#### RECORDS FOR THE EXERCISE
---*---
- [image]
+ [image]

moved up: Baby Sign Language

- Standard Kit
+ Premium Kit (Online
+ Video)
---*---
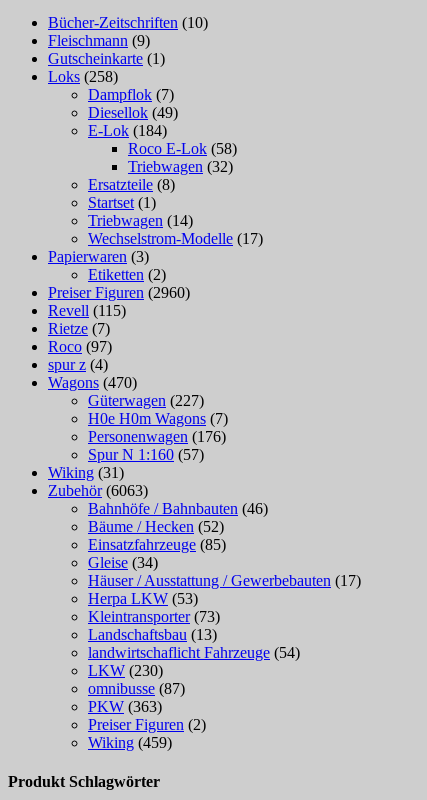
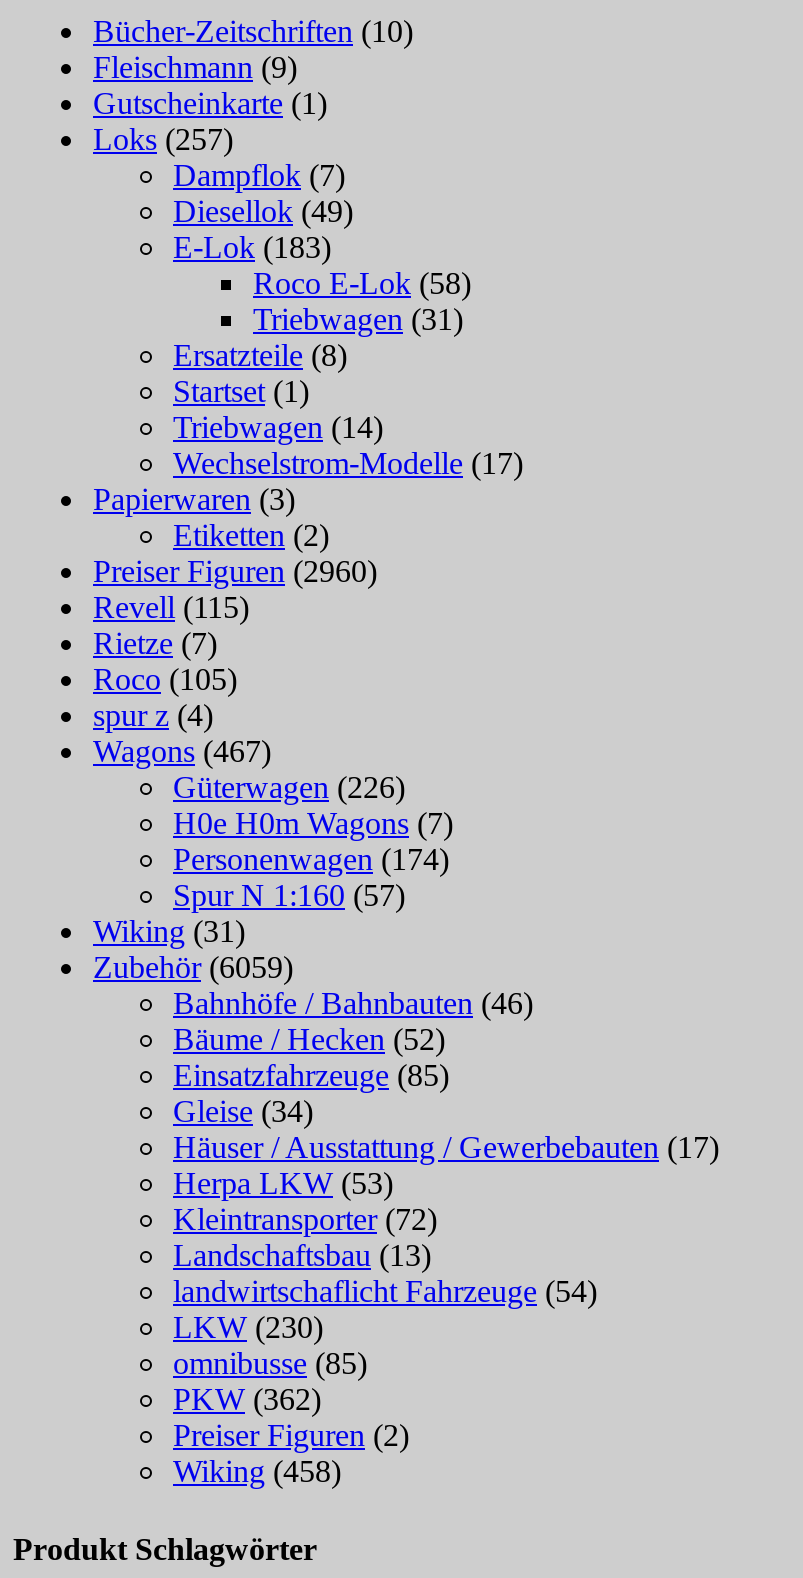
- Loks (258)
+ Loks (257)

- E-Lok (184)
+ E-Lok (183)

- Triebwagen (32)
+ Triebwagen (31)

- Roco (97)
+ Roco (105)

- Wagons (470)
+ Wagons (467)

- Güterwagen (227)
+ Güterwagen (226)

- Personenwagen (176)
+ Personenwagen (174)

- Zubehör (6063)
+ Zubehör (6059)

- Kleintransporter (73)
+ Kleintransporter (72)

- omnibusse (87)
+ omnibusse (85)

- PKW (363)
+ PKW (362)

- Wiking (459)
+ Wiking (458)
---*---
#### TASK DETAILS
From the records above, pick out and copy each line holding the word "Personenwagen".

#### WRITTEN ANSWER
- Personenwagen (176)
+ Personenwagen (174)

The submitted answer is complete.